[[ Records supplied, beginning ]]

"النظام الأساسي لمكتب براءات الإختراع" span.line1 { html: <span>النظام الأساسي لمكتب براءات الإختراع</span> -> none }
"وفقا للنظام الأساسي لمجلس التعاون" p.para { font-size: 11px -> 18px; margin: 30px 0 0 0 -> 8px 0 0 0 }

[[ Records supplied, end ]]
[[ Records supplied, beginning ]]

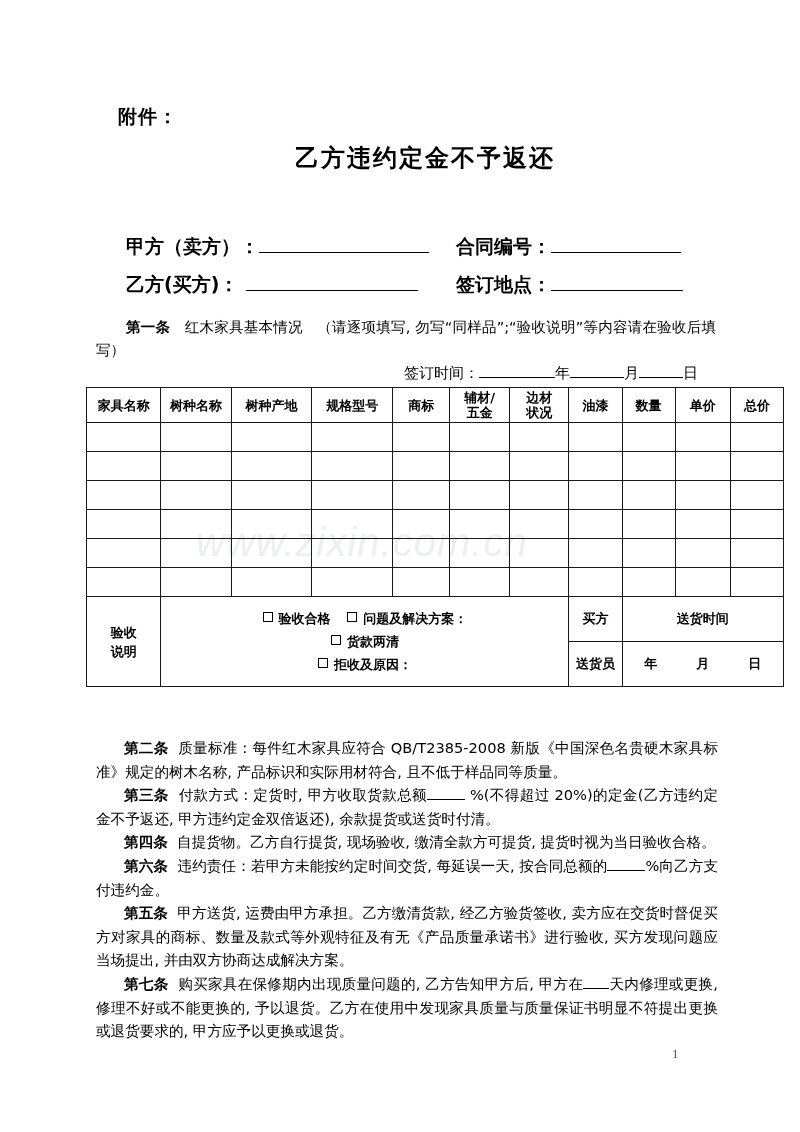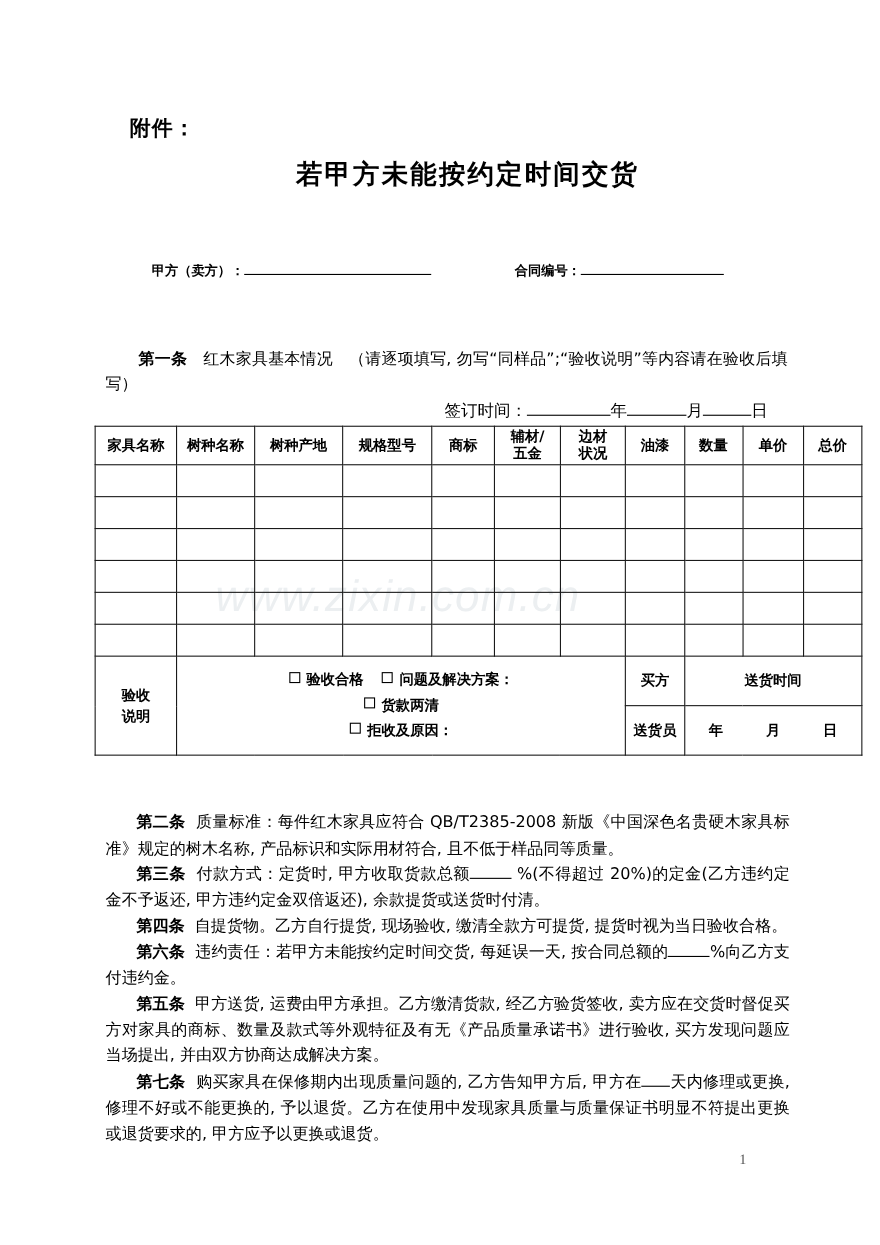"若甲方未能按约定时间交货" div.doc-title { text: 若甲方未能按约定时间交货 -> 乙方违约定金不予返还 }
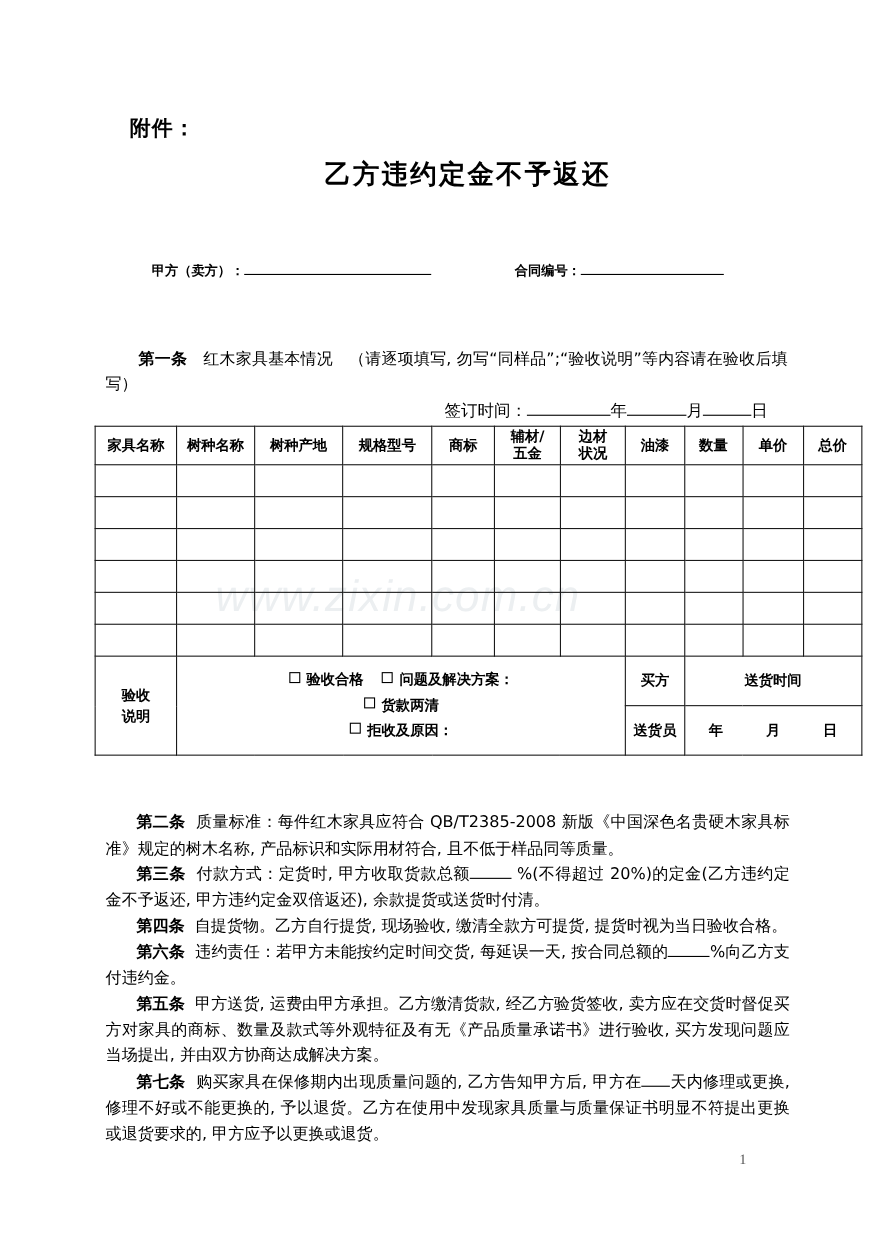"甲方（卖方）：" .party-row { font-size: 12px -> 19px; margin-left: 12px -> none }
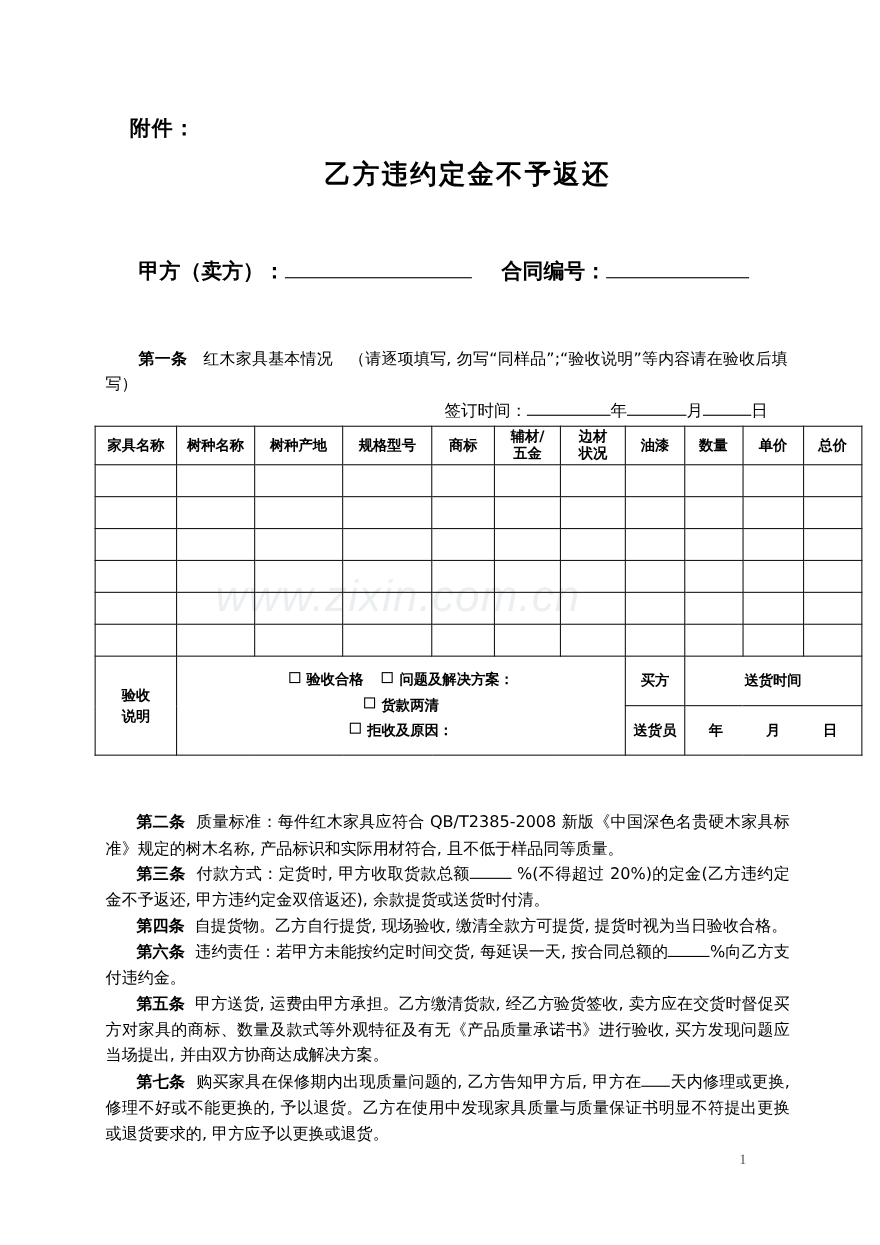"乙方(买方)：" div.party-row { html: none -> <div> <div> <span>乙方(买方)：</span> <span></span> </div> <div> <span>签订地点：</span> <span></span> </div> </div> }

[[ Records supplied, end ]]
[[ Records supplied, beginning ]]

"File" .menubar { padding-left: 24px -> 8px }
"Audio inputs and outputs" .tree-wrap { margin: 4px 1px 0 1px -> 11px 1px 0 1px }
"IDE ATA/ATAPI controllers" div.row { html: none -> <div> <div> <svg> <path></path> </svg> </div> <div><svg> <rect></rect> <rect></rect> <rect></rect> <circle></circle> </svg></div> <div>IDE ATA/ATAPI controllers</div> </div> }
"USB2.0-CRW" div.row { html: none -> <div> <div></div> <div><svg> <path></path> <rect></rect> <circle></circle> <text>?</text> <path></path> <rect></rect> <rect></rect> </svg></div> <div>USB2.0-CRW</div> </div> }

[[ Records supplied, end ]]

» **Task item**
Output exactly the lines of the material above from the one containing "padding-left: 24px ->" up to and including the one containing "-> <div> <div></div>".

» **Answer for this exercise**
"File" .menubar { padding-left: 24px -> 8px }
"Audio inputs and outputs" .tree-wrap { margin: 4px 1px 0 1px -> 11px 1px 0 1px }
"IDE ATA/ATAPI controllers" div.row { html: none -> <div> <div> <svg> <path></path> </svg> </div> <div><svg> <rect></rect> <rect></rect> <rect></rect> <circle></circle> </svg></div> <div>IDE ATA/ATAPI controllers</div> </div> }
"USB2.0-CRW" div.row { html: none -> <div> <div></div> <div><svg> <path></path> <rect></rect> <circle></circle> <text>?</text> <path></path> <rect></rect> <rect></rect> </svg></div> <div>USB2.0-CRW</div> </div> }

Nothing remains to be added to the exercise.